The rôle of the Lie operad as dualizing object is shown. This allows the authors to give a natural interpretation of M. Lazard’s “Lie theory” for formal groups (1955) in terms of Koszul duality. A contravariant duality functor \(D\) on the category of differential graded operads is introduced in Chapter 3 as opposed to the quadratic duality functor \({\mathcal P} \mapsto {\mathcal P}^!\). It is shown that from the algebraic point of view, the duality \(D\) is an analog of the cobar construction and a generalization of the tree part of the graph complex, and that from the geometric point of view, the duality is an analog of the Verdier duality for sheaves. Section 4 is devoted to Koszul operads, the quadratic operads \({\mathcal P}\) whose quadratic dual is canonically quasi-isomorphic to the \(D\)-dual. Equivalent definitions in terms of the Koszul complex or in terms of vanishing of higher homologies for free \({\mathcal P}\)-algebras is given. It is shown that commutative, associative and Lie operads are Koszul. In a previous paper of the first author the operads formed by Clebsch-Gordan spaces for representations of quantum groups and affine Lie algebras were investigated.

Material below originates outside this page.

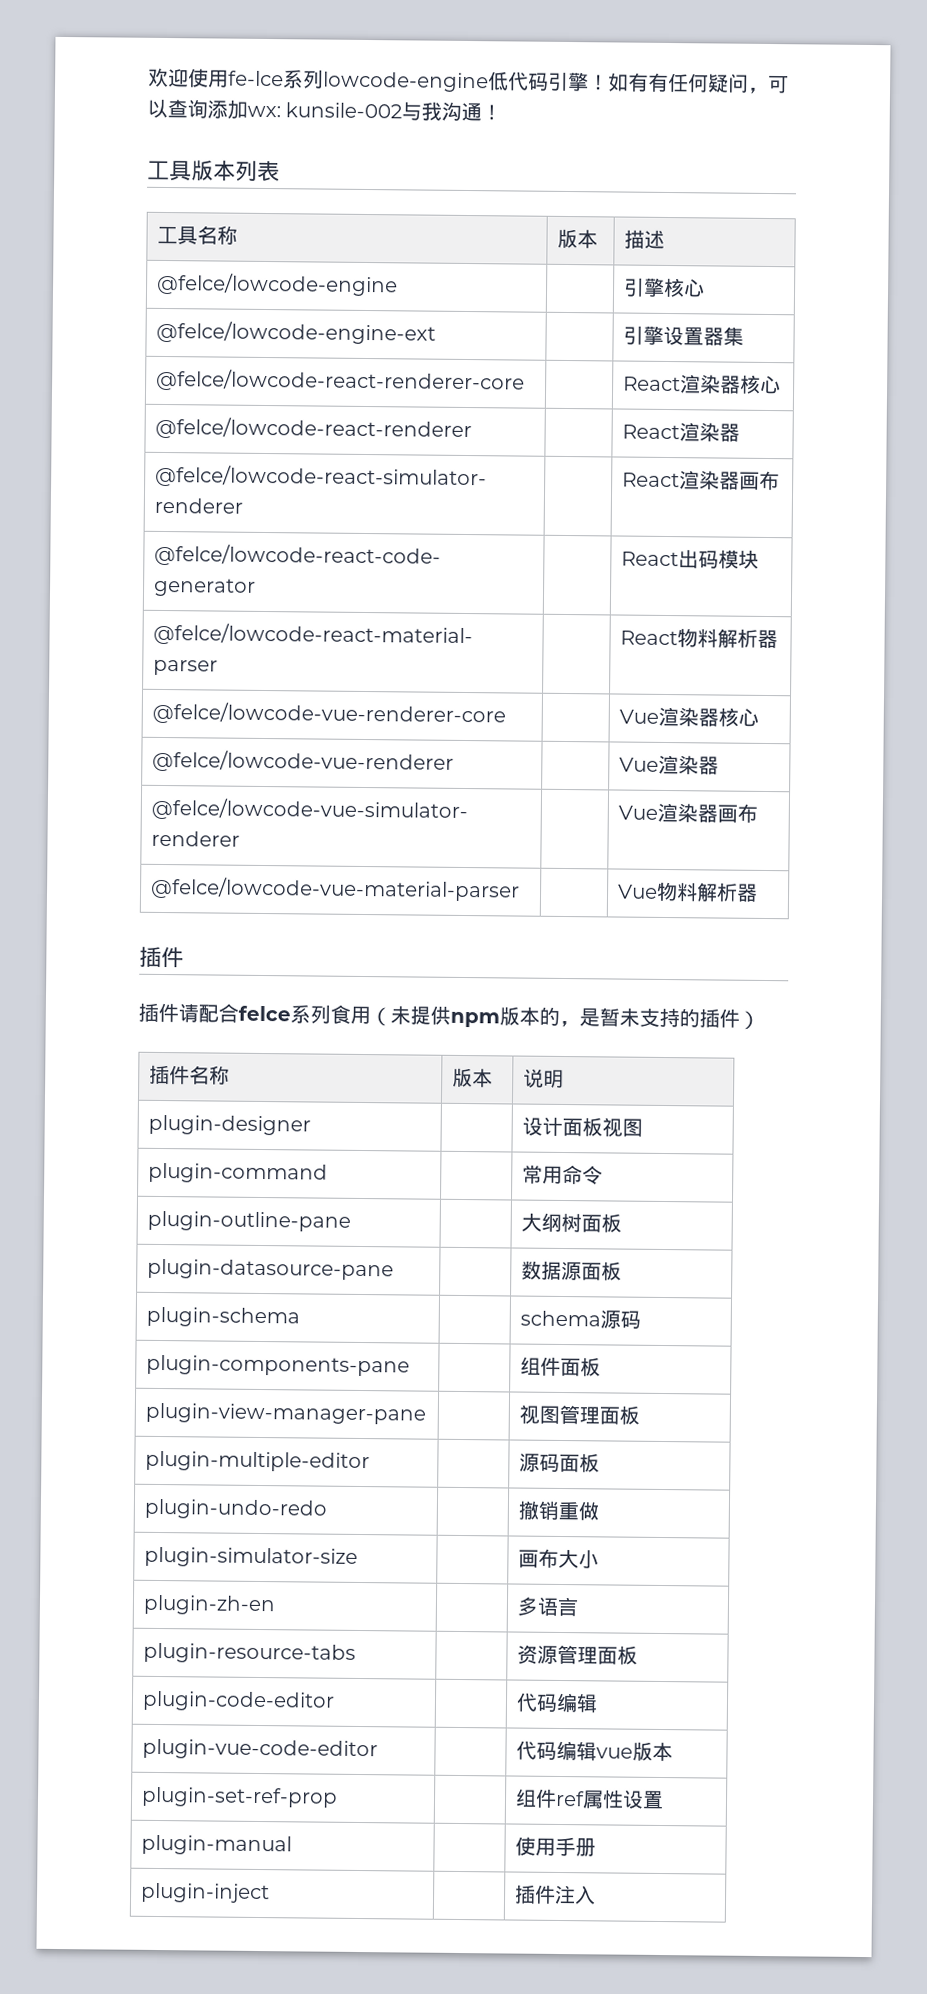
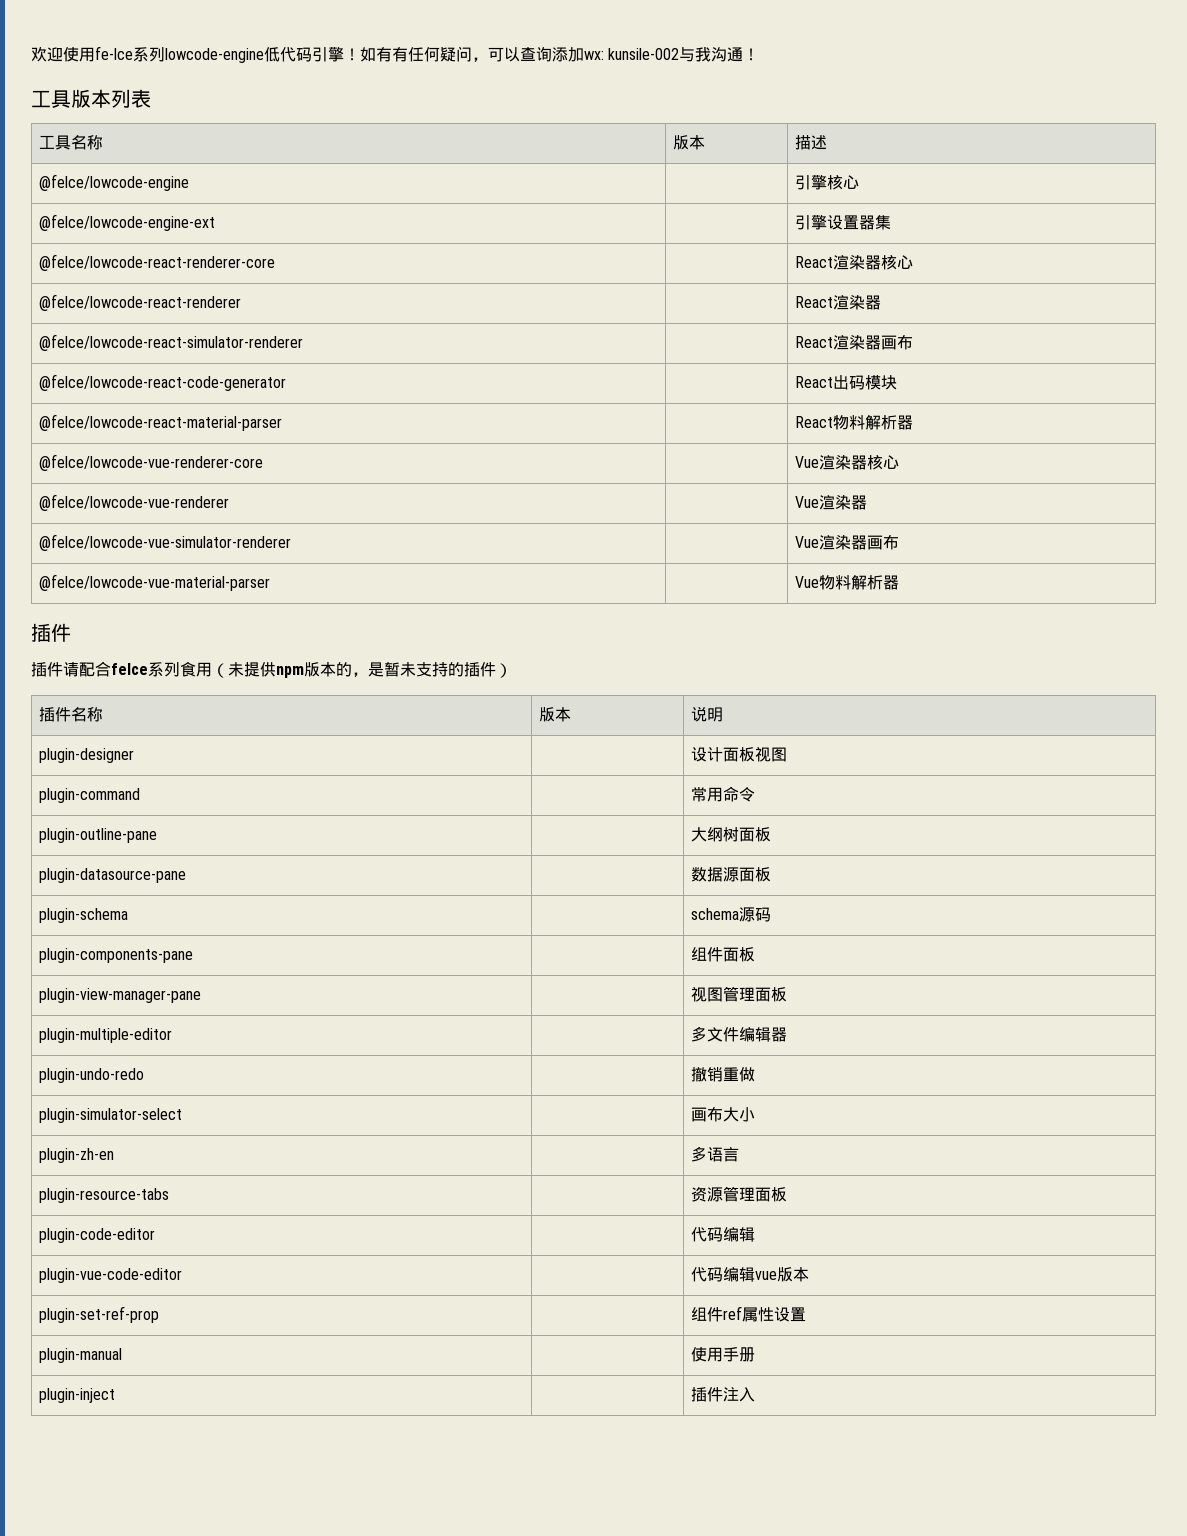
- plugin-multiple-editor | | 源码面板
+ plugin-multiple-editor | | 多文件编辑器
- plugin-simulator-size | | 画布大小
+ plugin-simulator-select | | 画布大小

The authors plan to study Koszulness of such operads.

MSC:

18D10 Monoidal, symmetric monoidal and braided categories (MSC2010)
17A42 Other \(n\)-ary compositions \((n \ge 3)\)
55P47 Infinite loop spaces
16S99 Associative rings and algebras arising under various constructions
18G35 Chain complexes (category-theoretic aspects), dg categories
14H10 Families, moduli of curves (algebraic)
PDF BibTeX XML Cite
Full Text: DOI arXiv

References:

[1] J. F. Adams, Infinite loop spaces , Annals of Mathematics Studies, vol. 90, Princeton University Press, Princeton, N.J., 1978. · Zbl 0398.55008
[2] V. I. Arnold, On the representation of continuous functions of three variables by superpositions of continuous functions of two variables , Mat. Sb. (N.S.) 48 (90) (1959), 3-74. · Zbl 0090.27102
[3] V. I. Arnold, Topological invariants of algebraic functions II , Funct. Anal. Appl. 4 (1970), 91-98. · Zbl 0239.14012
[4] H. Bass, E. H. Connell, and D. Wright, The Jacobian conjecture: reduction of degree and formal expansion of the inverse , Bull. Amer. Math. Soc. (N.S.) 7 (1982), no. 2, 287-330. · Zbl 0539.13012
[5] A. A. Beilinson, Coherent sheaves on \(P^n\) and problems in linear algebra , Funct. Anal. Appl. 12 (1978), 214-216. · Zbl 0424.14003
[6] I. N. Bernstein, I. M. Gelfand, and S. I. Gelfand, Algebraic vector bundles on \(P^n\) and problems of linear algebra , Funct. Anal. Appl. 12 (1978), 212-214. · Zbl 0424.14002
[7] A. A. Beilinson, V. A. Ginsburg, and V. V. Schechtman, Koszul duality , J. Geom. Phys. 5 (1988), no. 3, 317-350. · Zbl 0695.14009
[8] A. Beilinson, V. Ginzburg, and W. Soergel, Koszul duality patterns in representation theory , to appear in J. Amer. Math. Soc. JSTOR: · Zbl 0864.17006
[9] A. Beilinson and V. Ginzburg, Infinitesimal structure of moduli spaces of \(G\)-bundles , Internat. Math. Res. Notices (1992), no. 4, 63-74. · Zbl 0763.32011
[10] A. Beilinson and V. Ginzburg, Resolution of diagonals homotopy algebra and moduli spaces , · Zbl 0763.32011
[11] J. M. Boardman and R. M. Vogt, Homotopy invariant algebraic structures on topological spaces , Lecture Notes in Mathematics, vol. 347, Springer-Verlag, Berlin, 1973. · Zbl 0285.55012
[12] F. R. Cohen, The homology of \(C_(n+1)\)-spaces , Homology of Iterated Loop Spaces, Lecture Notes in Math., vol. 533, Springer-Verlag, Berlin, 1976, pp. 207-351. · Zbl 0334.55009
[13] P. Deligne, Théorie de Hodge. II , Inst. Hautes Études Sci. Publ. Math. (1971), no. 40, 5-57. · Zbl 0219.14007
[14] P. Deligne, Resumé des premiérs exposés de A. Grothendieck , Groupes de Monodromie en Géométrie Algébrique, Lecture Notes in Math., vol. 288, Springer-Verlag, Berlin, 1972, pp. 1-24. · Zbl 0267.14003
[15] P. Deligne and G. Lusztig, Representations of reductive groups over finite fields , Ann. of Math. (2) 103 (1976), no. 1, 103-161. JSTOR: · Zbl 0336.20029
[16] P. Deligne and G. Lusztig, Duality for representations of a reductive group over a finite field , J. Algebra 74 (1982), no. 1, 284-291. · Zbl 0482.20027
[17] P. Deligne and G. Lusztig, Duality for representations of a reductive group over a finite field. II , J. Algebra 81 (1983), no. 2, 540-545. · Zbl 0535.20020
[18] V. G. Drinfeld, letter to V. V. Schechtman, unpublished , Septembre, 1988.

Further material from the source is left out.